Repatriated to Northern Ireland after 10 years in English prisons, Shane refused to go to the IRA-controlled wings and instead stayed in a wing mainly populated by sex offenders and ODCs (ordinary decent criminals). He spent years there, and gradually his example led other IRA and Loyalist (the terrorists who hated the IRA) inmates to "defect" and join him in the prison's neutral zone.
You'd be surprised what a shankless environment does for morale.
Keep in mind that the Catholics and Protestants in Northern Ireland mixed about as well as gin and milk. This prison was the first time many of them ever came together in a nonviolent context.
"All young Protestants went to British Protestant schools and learned British Protestant history. And Catholics all went to Catholic schools that taught Irish history, and the Rising. Intermarriage was unheard of through the '60s and the '70s."
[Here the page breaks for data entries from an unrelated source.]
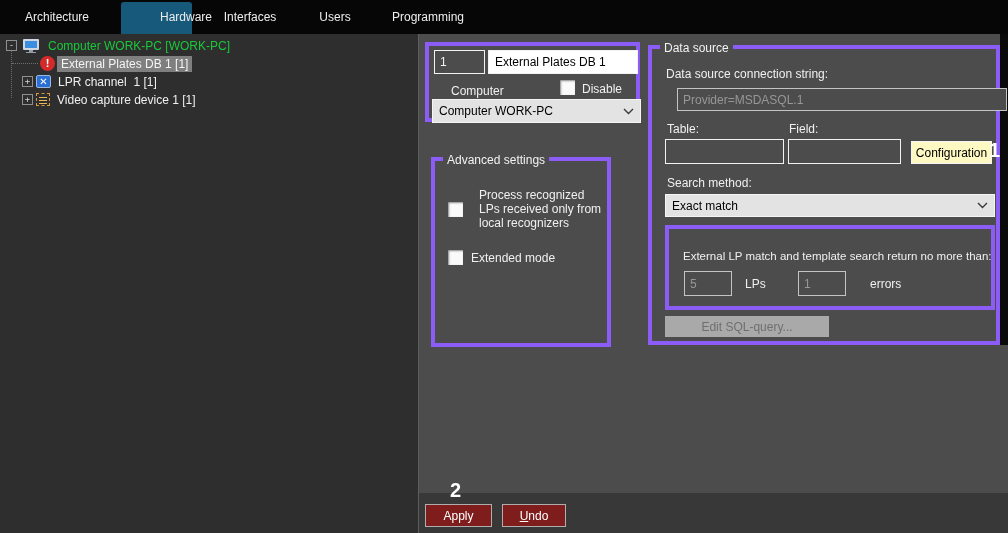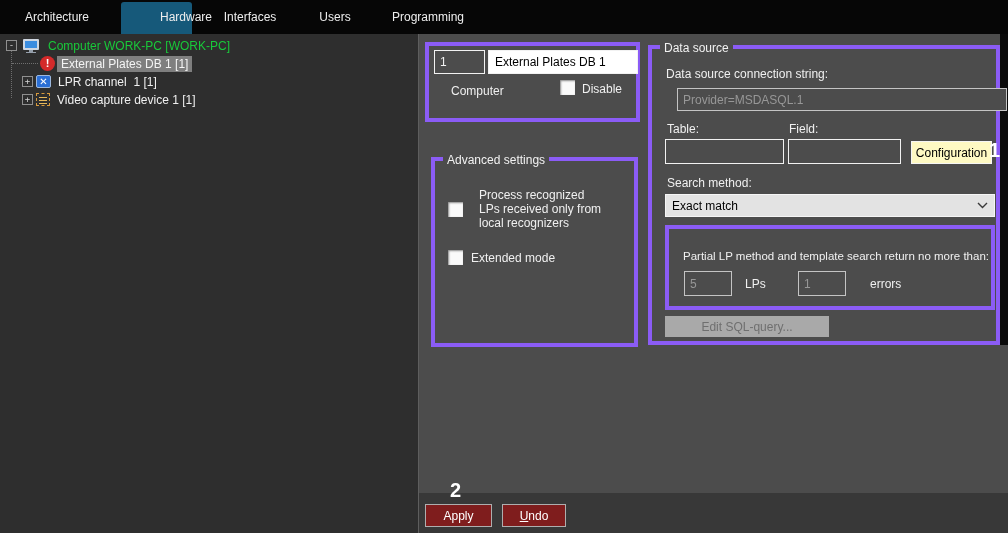--- a/index.html
+++ b/index.html
@@ -141,6 +141,14 @@
   <span class="lbl" style="left:22px;top:38px;">Computer</span>
   <span class="checkbox" style="left:131px;top:34px;"></span>
   <span class="lbl" style="left:153px;top:36px;">Disable</span>
+  <div class="dropdown" style="left:3px;top:53px;width:209px;height:24px;">
+    <span>Computer WORK-PC</span>
+    <span class="chev">
+      <svg width="11" height="7" viewBox="0 0 11 7">
+          <polyline points="1,1 5.5,5.5 10,1" fill="none" stroke="#3a3a3a" stroke-width="1.4"></polyline>
+        </svg>
+    </span>
+  </div>
 </div>
 
 <div class="groupbox" style="left:431px;top:157px;width:207px;height:190px;">

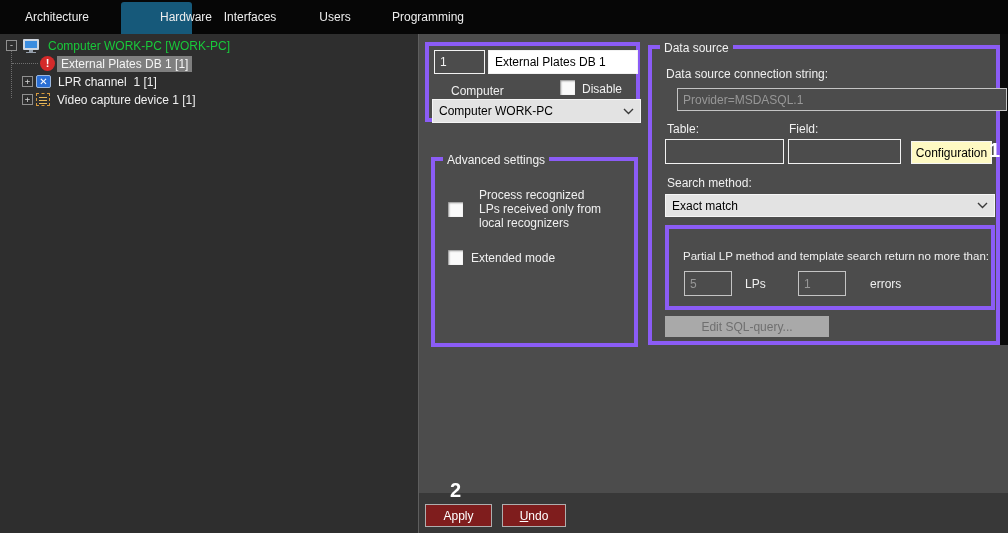--- a/index.html
+++ b/index.html
@@ -151,7 +151,7 @@
   </div>
 </div>
 
-<div class="groupbox" style="left:431px;top:157px;width:207px;height:190px;">
+<div class="groupbox" style="left:431px;top:157px;width:180px;height:190px;">
   <span class="legend">Advanced settings</span>
   <span class="checkbox" style="left:13px;top:41px;"></span>
   <span class="lbl" style="left:36px;top:27px;width:128px;white-space:normal;line-height:14px;margin-left:8px;">Process recognized LPs received only from local recognizers</span>

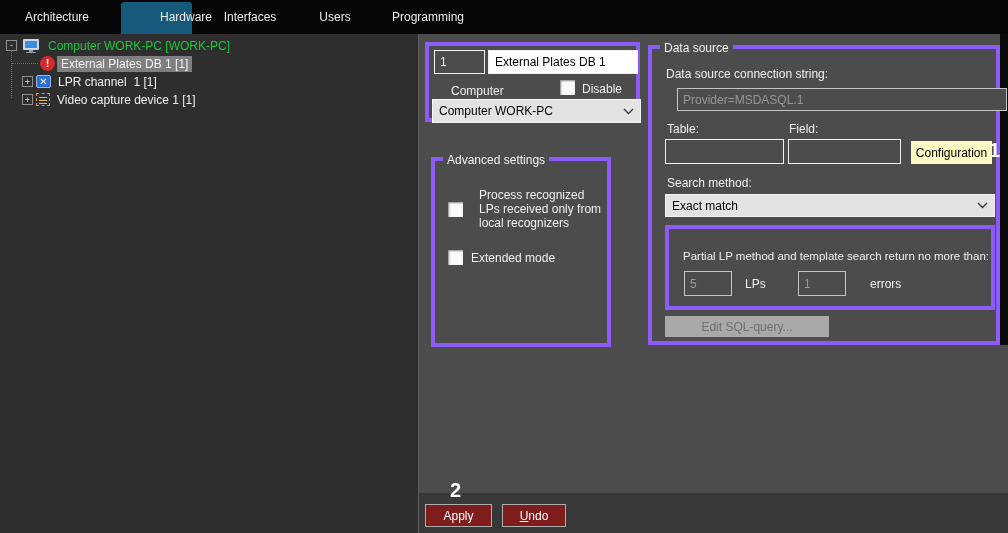--- a/index.html
+++ b/index.html
@@ -182,7 +182,7 @@
   </div>
 
   <div class="groupbox" style="left:13px;top:176px;width:330px;height:85px;">
-    <span class="lbl" style="left:14px;top:21px;font-size:11.5px;">Partial LP method and template search return no more than:</span>
+    <span class="lbl" style="left:14px;top:21px;font-size:11.5px;">External LP match and template search return no more than:</span>
     <input class="inp-dark inp-dim" style="left: 15px; top: 42px; width: 48px; height: 25px;" disabled="" value="5">
     <span class="lbl" style="left:76px;top:48px;">LPs</span>
     <input class="inp-dark inp-dim" style="left: 129px; top: 42px; width: 48px; height: 25px;" disabled="" value="1">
As Shane pointed out, this separation made the enemy into an "other," which made it easy to justify murdering them. But once these former terrorists got to hang out in a nonviolent context, they started forming friendships.
Above: the extent of their previous contact.
"Their comrades in the ghettos hadn't had that sharing experience, so when we released the prisoners in the '90s, it furthered that reconciliation. These guys went back to communities where their comrades hadn't crossed the divide, and they were able to do the work integrated schools would have done. And still might in the future."
Reformation is never going to be as sexy as revenge when it comes to dealing with terrorists, but Ireland was once as much of a hotbed of violence as Palestine. And today it's a place where you can safely drink your night away and stagger home at 4 a.m. without spontaneously exploding from anything besides whiskey and half-digested chips. Just something to consider.